Afraid I think that could only be done with some seriously long transfers; Germany is simply too big to do in one or one and a half stages from Schleswig-Holstein to the French border; Åbenrå to Hamburg all on the Autobahn is a full stage length, Bremen to Dortmund is a pan flat 240km+ on non-Autobahn traffic, then you'd have to transfer across the Ruhrgebiet to Köln to get somewhere you could reasonably get into France from - and even then, it'd be 240km by fastest route, go through Luxembourg and only touch the last 5km or so in France to finish somewhere like Thionville. I can't imagine the Danes being too keen to spend all that money on the Grand Départ then only to get a prologue or TTT and then a stage start and the first 50km or so of a flat stage. That's notwithstanding that the Köln-Thionville route would have to bypass almost all the hills en route to get to a UCI-approvable length. Afraid from Denmark, maybe one stage finish in Germany (like the 2009 Vuelta's Dutch start with stage 4 ending in Liège... but if they did that an Öresund Bridge-crossing stage finishing in Malmö would be WAY cooler) but other than that it's almost certainly going to have to be the conventional way of early rest days and transfers back to France.

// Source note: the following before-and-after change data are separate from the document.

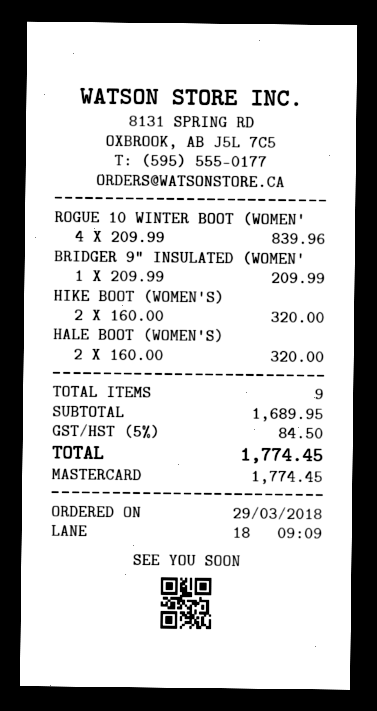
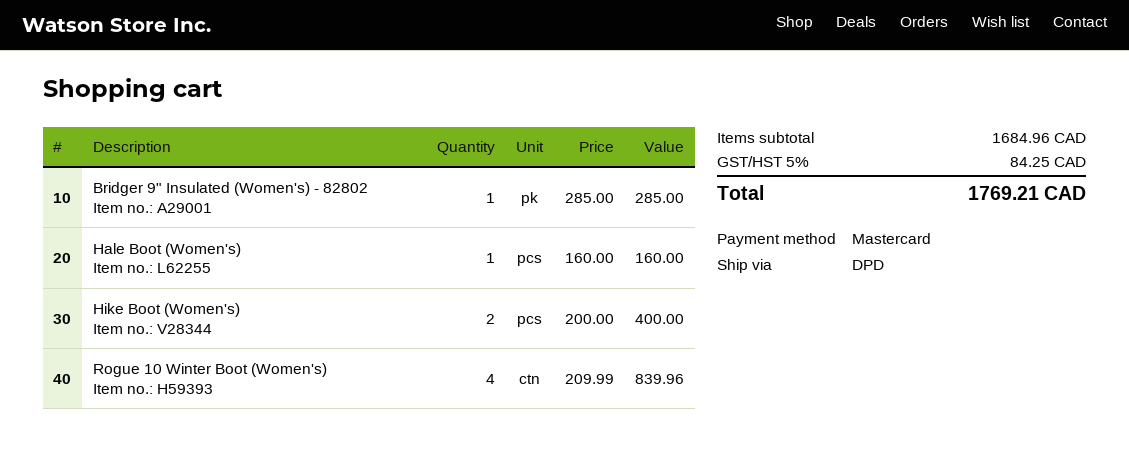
BRIDGER 9" INSULATED (WOMEN': 1 x 209.99 = 209.99 -> 1 x 285.00 = 285.00
HIKE BOOT (WOMEN'S): 2 x 160.00 = 320.00 -> 2 x 200.00 = 400.00
HALE BOOT (WOMEN'S): 2 x 160.00 = 320.00 -> 1 x 160.00 = 160.00
subtotal: 1689.95 -> 1684.96
tax: 5% = 84.50 -> 5% = 84.25
total: 1774.45 -> 1769.21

A perhaps realistic scenario for a not too brutally awful few days might be:
1) København - København (prologue, preferably, but ASO would probably choose a TTT)

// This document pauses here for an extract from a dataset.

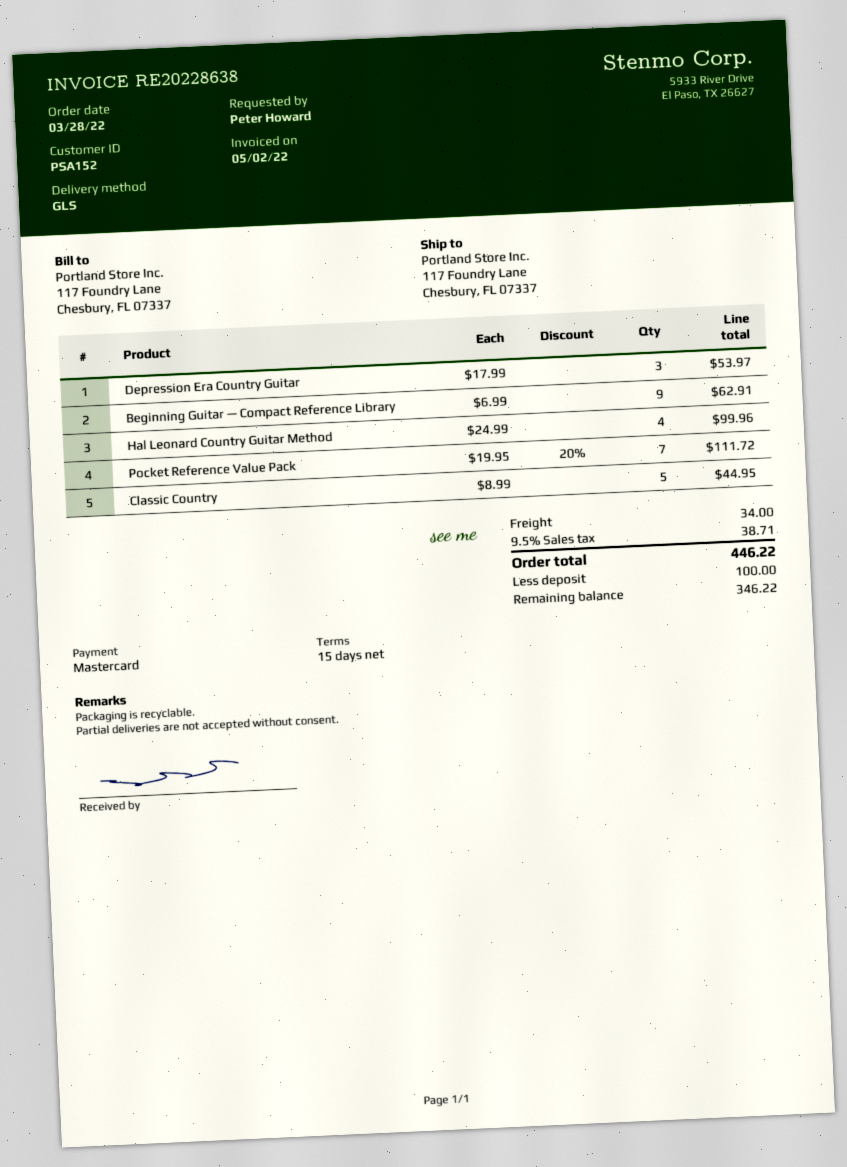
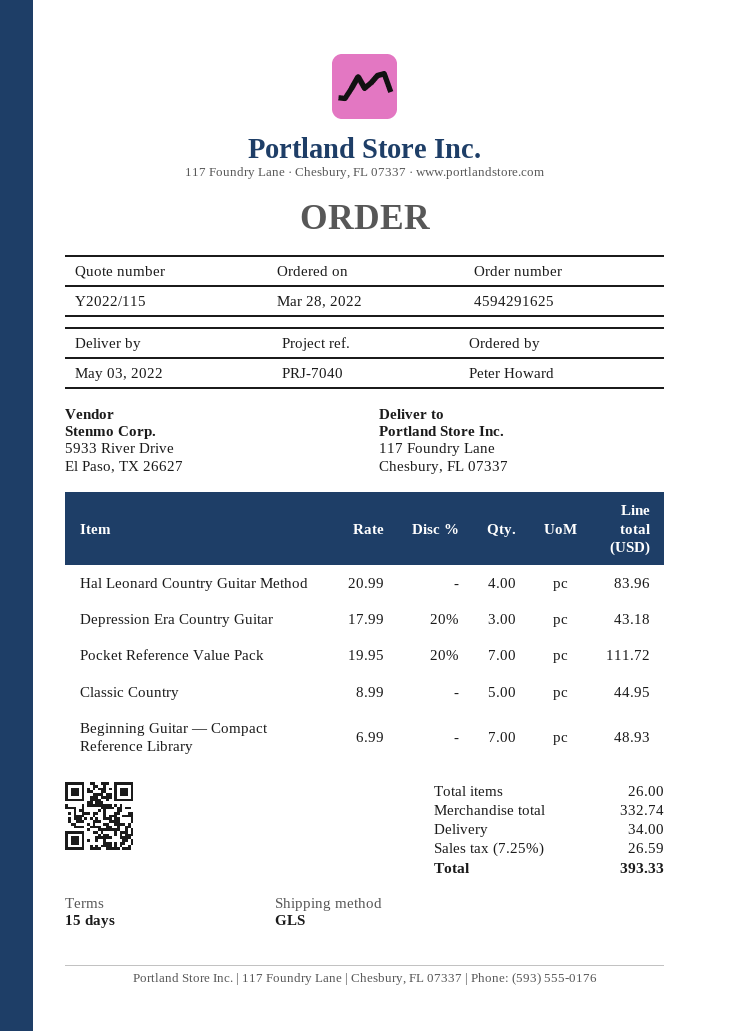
Depression Era Country Guitar: 3 x 17.99 = 53.97 -> 3 x 17.99 - 20% = 43.18
Beginning Guitar — Compact Reference Library: 9 x 6.99 = 62.91 -> 7 x 6.99 = 48.93
Hal Leonard Country Guitar Method: 4 x 24.99 = 99.96 -> 4 x 20.99 = 83.96
tax: 9.5% = 38.71 -> 7.25% = 26.59
total: 446.22 -> 393.33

2) ? - Vejle (annoyingly ASO doesn't like circuits, and the one they use in the Danmark Rundt is probably too short for a TDF péloton, but a few laps on a hilly circuit here would be ideal)
3) Vejle/Herning/Horsens (somewhere like that) - Århus with a few smaller hills mid stage. Alternatively, Åbenrå - Hamburg with a few bits exposed to the wind in Schleswig-Holstein and the Waseberg
Another option ASO might consider given their current tendency would be to make the København stage a road stage, possibly circuits of the (truly awful) 2011 Worlds circuit, or doing a double-cross of the bridge to detour into Sweden just because they can, then have a short-to-mid-length TT or TTT on stage 4 after returning to France, which with a short air transfer from Hamburg or Århus to somewhere in northern France could be done in the evening of day 4 to eliminate the need for an extra or early rest day.
Most importantly, however, is that they need to learn from the 2012 Giro. That Danish start was an abomination, truly woeful and one of the worst introductions to a GT since Britain's first stage of the Tour de France, going back and forth on a closed stretch of dual carriageway back in 1974. Maybe those run-ins they chose are fine in the Danmark Rundt, with 16 teams of 8 riders, most of whom are familiar with racing in the hard fast and flat conditions of Danish racing, but for 22 teams of 9 including some climber's teams with some flyweight riders to protect, it was a recipe for disaster, and what we got was three stages of boring racing where we waited for the sprint, then didn't even get a half decent sprint because half the sprinters were sprawled out on the floor (oh, hi, Ferrari). Denmark can offer better racing than that.